А потом она взяла чемодан и уехала. Оставила в прошлом все: и их счастливую комнату, и его – того, которого на самом деле любила. Но… не всегда можешь делать то, что хочешь. Так же, как не всегда будешь любить, и ждать шагов за окном, и цвести, как этот вишневый сад… Помечтать бы про счастливое будущее с двумя очаровательными детишками, со своим собственным новым домом и садом, где обязательно будут и смородина, и клумбы, и мальвы под окном…

А может, нужно мечтать не о том, что безвозвратно прошло? Может быть, стоит попробовать жить так, как никто до нее еще не жил? Потому что ее душу так пока никто и не понял – возможно, потому, что она похожа на необычайную лиловую канарейку? Как прекрасна эта женщина, и как прекрасен этот день, в котором будущее еще не прописано, и оно все пока белым-бело, и эта белизна так узорчато-мастерски вплетена в лиловое прошлое, что дух захватывает. И не нужно никаких эмоций… только лиловые канарейки на шарфиках ветра.

Метель отцветшей сирени

Алла не вошла, а буквально влетела в квартиру. Привычно порадовалась своему уютному жилью, новым обоям в цветочек. Большой платяной шкаф был открыт – но она, не заметив этого, пробежала мимо него в спальню, по дороге сбросив туфли. Кровать под мягким голубым покрывалом манила, и Алла вытащила из волос зубастый гребень, выпустив разом на волю целую копну блестящих светло-русых волос. Устала. У зеркала лежала записка. «Почему не позвонил?» – подумала мельком, беря ее в руки. «Аллочка, куда ты запропастилась? Ждал тебя до шести. Убегаю, потому что уже опаздываю, обязательно нужно быть на этой корпоративной вечеринке. Жду тебя в ресторане «Мечта». Свой пригласительный билет забрал, а твой – на столе в кухне. Не копайся! Жду. Тимур».

– Билет в кухне на столе… – растерянно пробормотала Алла.

Записка Тимура одновременно и растрогала, и обеспокоила ее. Глаза Аллы, которые до сих пор светились радостью, потускнели, а счастливые лучики вокруг них пропали.

Ее поразило это ощущение дежавю.
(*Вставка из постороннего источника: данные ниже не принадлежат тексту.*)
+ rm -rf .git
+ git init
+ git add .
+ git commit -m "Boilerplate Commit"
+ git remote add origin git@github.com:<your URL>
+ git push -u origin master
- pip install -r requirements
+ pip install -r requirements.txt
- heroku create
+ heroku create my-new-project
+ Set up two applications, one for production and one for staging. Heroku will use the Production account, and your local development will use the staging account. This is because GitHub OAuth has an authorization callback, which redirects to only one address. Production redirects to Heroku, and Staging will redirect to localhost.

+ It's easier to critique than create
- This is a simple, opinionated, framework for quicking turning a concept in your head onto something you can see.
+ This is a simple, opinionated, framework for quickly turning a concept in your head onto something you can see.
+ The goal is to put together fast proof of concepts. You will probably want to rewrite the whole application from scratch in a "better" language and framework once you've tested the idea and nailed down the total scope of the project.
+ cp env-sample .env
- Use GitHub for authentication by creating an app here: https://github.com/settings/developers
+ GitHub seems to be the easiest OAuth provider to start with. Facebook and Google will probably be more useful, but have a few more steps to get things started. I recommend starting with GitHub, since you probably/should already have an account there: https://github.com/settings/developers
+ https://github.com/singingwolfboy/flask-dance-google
Давным-давно, еще когда она была школьницей, в ее жизни уже был один такой день, когда счастье переливалось через край, – и этот день закончился очень печально. И тогда, в тот самый день, когда ее одноклассник Валентин вдруг начал оказывать ей, Алле, исключительные знаки внимания, у нее так же, как и сегодня, появилось неясное предчувствие беды. Валентин принес ей три тяжелые кисти лиловой сирени. От нежданной радости она весь день будто на крыльях летала. Она порхала и смеялась своим особенным смехом, так похожим на звон серебряного колокольчика. Радовалась, не глядя ни на кого – даже на свою соседку по парте Настю, которая в тот день была особенно хмурой. А после уроков Настя неожиданно сказала Алле, чтобы та сильно не радовалась – Валька просто захотел посмеяться над ней. Он давно дружит с Иркой, и это всем известно. День сразу стал серым и скучным, она уже не порхала, а еле-еле тащились по лестнице. И там же, на лестнице, она услышала, как Валентин хвастливо сказал кому-то:

– Захочу – любая за мной, как собачонка, бегать будет!
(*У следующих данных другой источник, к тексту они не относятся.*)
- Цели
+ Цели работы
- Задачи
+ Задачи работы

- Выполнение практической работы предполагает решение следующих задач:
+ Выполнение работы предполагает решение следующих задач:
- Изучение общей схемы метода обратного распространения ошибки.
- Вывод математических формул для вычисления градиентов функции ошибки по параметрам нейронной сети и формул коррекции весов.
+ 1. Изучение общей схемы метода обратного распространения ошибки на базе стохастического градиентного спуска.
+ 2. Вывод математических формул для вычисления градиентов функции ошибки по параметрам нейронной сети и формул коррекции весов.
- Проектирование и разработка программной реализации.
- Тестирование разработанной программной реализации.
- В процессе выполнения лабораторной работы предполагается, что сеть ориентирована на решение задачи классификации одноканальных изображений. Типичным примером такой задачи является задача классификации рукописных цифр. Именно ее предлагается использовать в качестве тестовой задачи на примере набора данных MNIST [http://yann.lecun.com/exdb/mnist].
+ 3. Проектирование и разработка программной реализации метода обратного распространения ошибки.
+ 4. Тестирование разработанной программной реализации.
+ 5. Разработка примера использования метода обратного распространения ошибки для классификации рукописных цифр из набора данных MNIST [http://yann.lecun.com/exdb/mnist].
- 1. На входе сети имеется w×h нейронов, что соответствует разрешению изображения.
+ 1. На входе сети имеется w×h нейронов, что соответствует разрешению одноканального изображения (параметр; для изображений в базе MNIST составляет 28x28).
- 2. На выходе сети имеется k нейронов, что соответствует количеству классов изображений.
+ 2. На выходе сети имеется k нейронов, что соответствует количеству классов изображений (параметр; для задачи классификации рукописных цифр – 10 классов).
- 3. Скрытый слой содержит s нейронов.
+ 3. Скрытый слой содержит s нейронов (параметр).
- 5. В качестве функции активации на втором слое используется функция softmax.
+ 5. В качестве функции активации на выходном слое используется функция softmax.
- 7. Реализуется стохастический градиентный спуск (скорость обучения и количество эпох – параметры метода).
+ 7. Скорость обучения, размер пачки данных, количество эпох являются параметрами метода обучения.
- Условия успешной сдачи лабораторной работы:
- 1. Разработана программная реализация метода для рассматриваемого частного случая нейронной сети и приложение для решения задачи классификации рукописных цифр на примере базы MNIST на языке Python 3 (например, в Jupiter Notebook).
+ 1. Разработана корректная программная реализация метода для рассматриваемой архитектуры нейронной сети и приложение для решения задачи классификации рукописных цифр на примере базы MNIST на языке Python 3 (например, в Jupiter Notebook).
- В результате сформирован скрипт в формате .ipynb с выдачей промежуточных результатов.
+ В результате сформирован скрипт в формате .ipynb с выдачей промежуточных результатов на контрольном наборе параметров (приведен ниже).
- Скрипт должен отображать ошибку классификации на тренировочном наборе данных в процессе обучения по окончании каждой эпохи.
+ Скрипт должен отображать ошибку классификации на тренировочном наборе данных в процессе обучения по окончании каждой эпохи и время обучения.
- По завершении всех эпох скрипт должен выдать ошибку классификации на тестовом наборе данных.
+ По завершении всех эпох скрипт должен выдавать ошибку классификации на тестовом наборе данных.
– Любая? – спросила Алла, подходя.

А потом… стиснула маленький кулачок и, размахнувшись, врезала ухажеру прямо по носу. Валька упал спиной на подоконник, но она повернулась и ушла – он ее больше не интересовал.
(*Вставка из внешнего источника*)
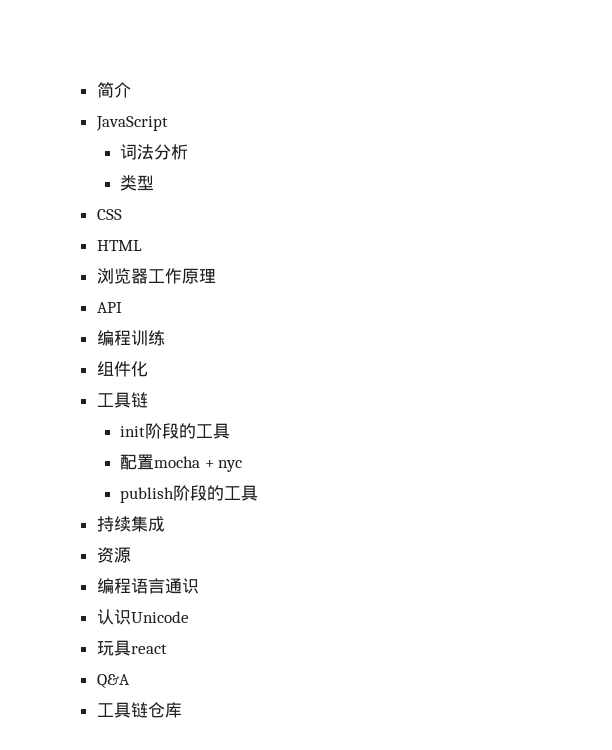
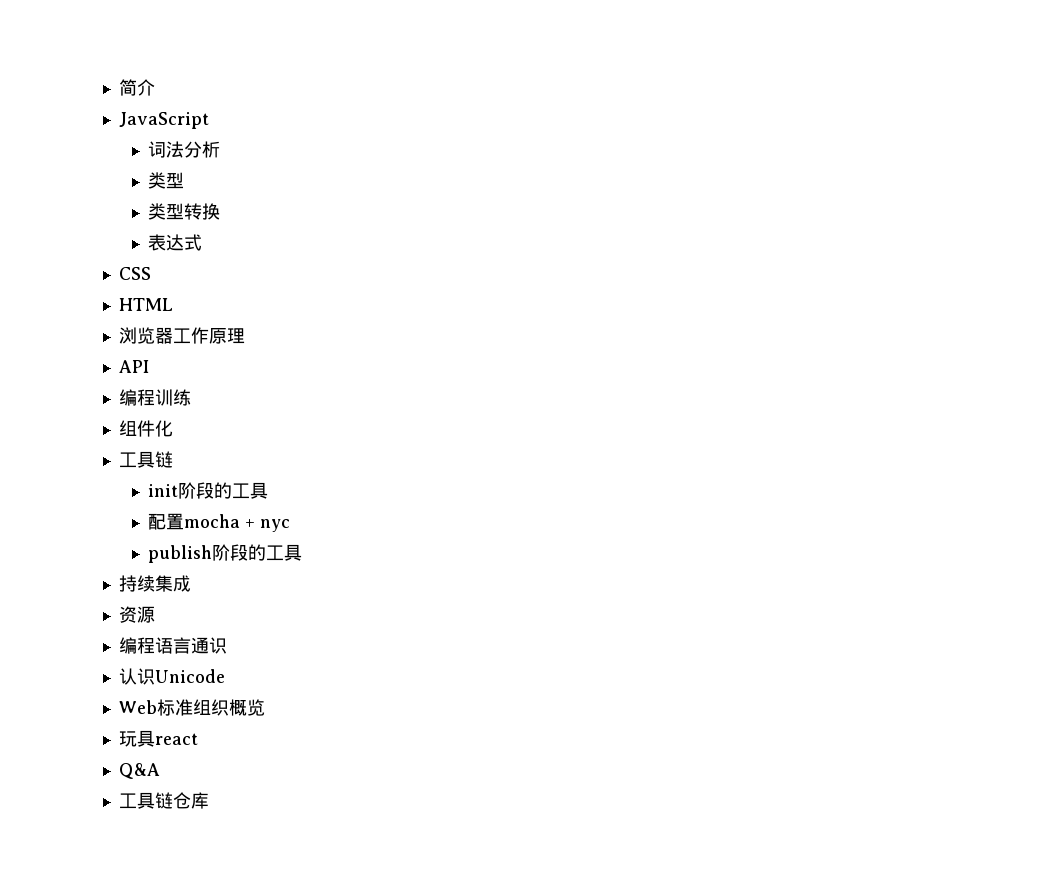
+ 类型转换
+ 表达式
+ Web标准组织概览

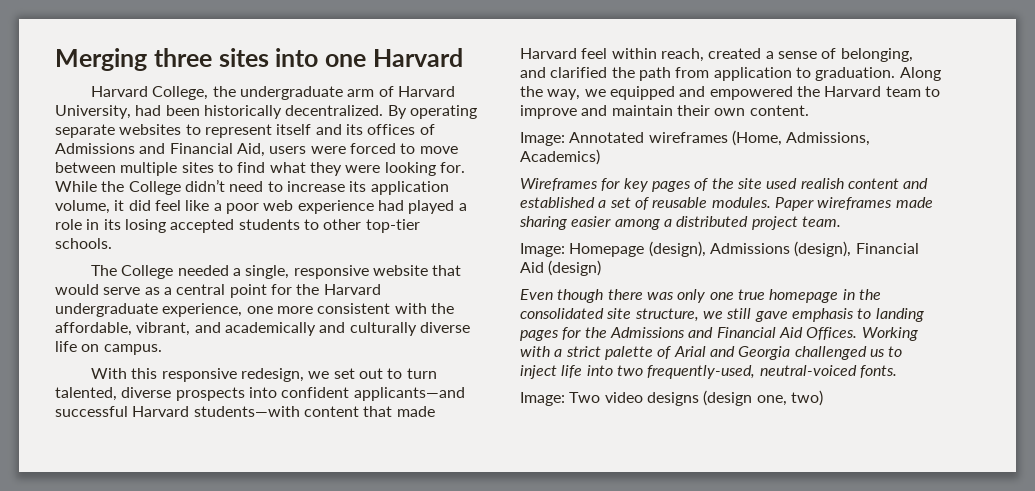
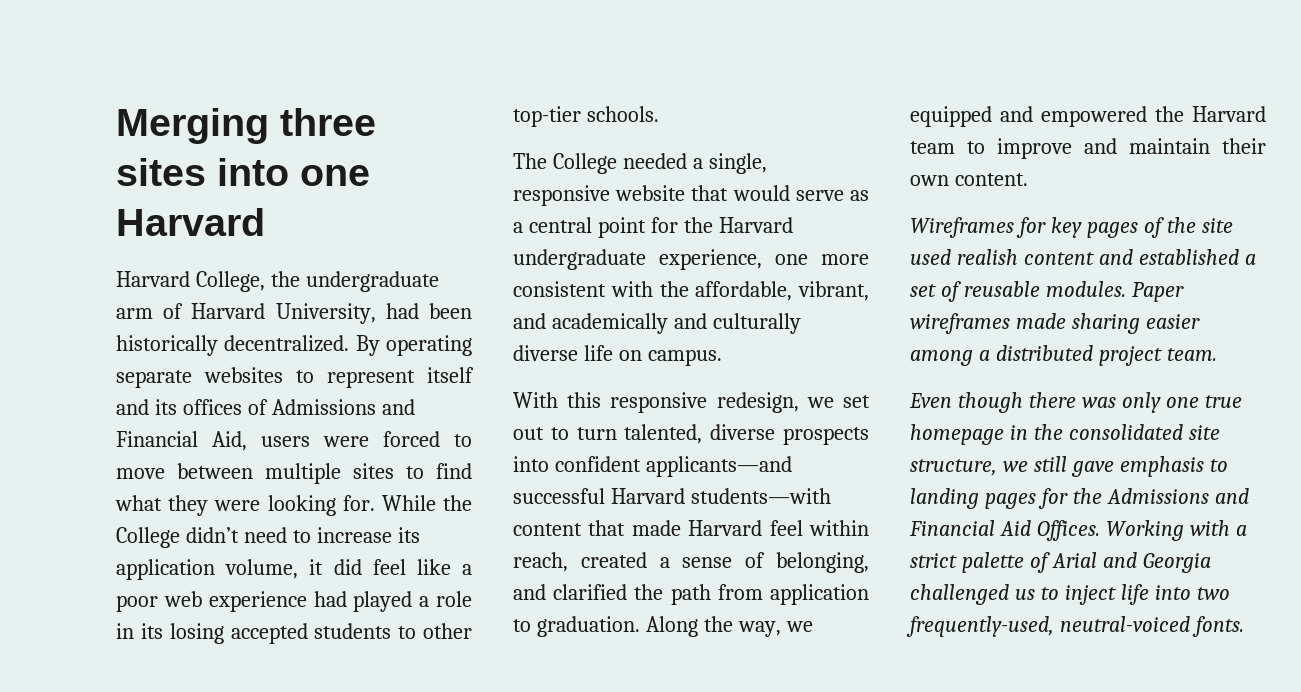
- Image: Annotated wireframes (Home, Admissions, Academics)
- Image: Homepage (design), Admissions (design), Financial Aid (design)
- Image: Two video designs (design one, two)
На следующий день уже он бегал за ней «как собачонка»: давал честное слово, клялся, что имел в виду совсем не ее, что-то лепетал о дружбе, но… Алла ему не поверила. И Валентин уже не казался ей привлекательным, и букет сирени она тоже выкинула – те самые веточки, которые она хотела засушить и хранить вечно… Та сирень принесла ей одни только неприятности. Не будь ее, Алла не перешла бы в другую школу, чтобы не видеть ни Настю, ни Валентина. Но, может быть, она чересчур переживала тогда? Не стоило так резко менять свою жизнь из-за какого-то букета, который, возможно, предназначался вовсе не ей, из-за глупого хвастуна Валентина и завистливой Насти. Теперь все это забылось и осталось где-то далеко, там, на пороге взрослой жизни, который она давным-давно перешагнула.

А сегодня… сегодня у нее такой счастливый день! Она замечательно сдала последний экзамен, так что учеба в колледже закончилась. И она думала, что Тимуру это небезразлично, но… он так ее и не дождался. И даже не позвонил, не поинтересовался, как у нее дела, хотя последний экзамен был очень сложным, и он знал, как она переживала!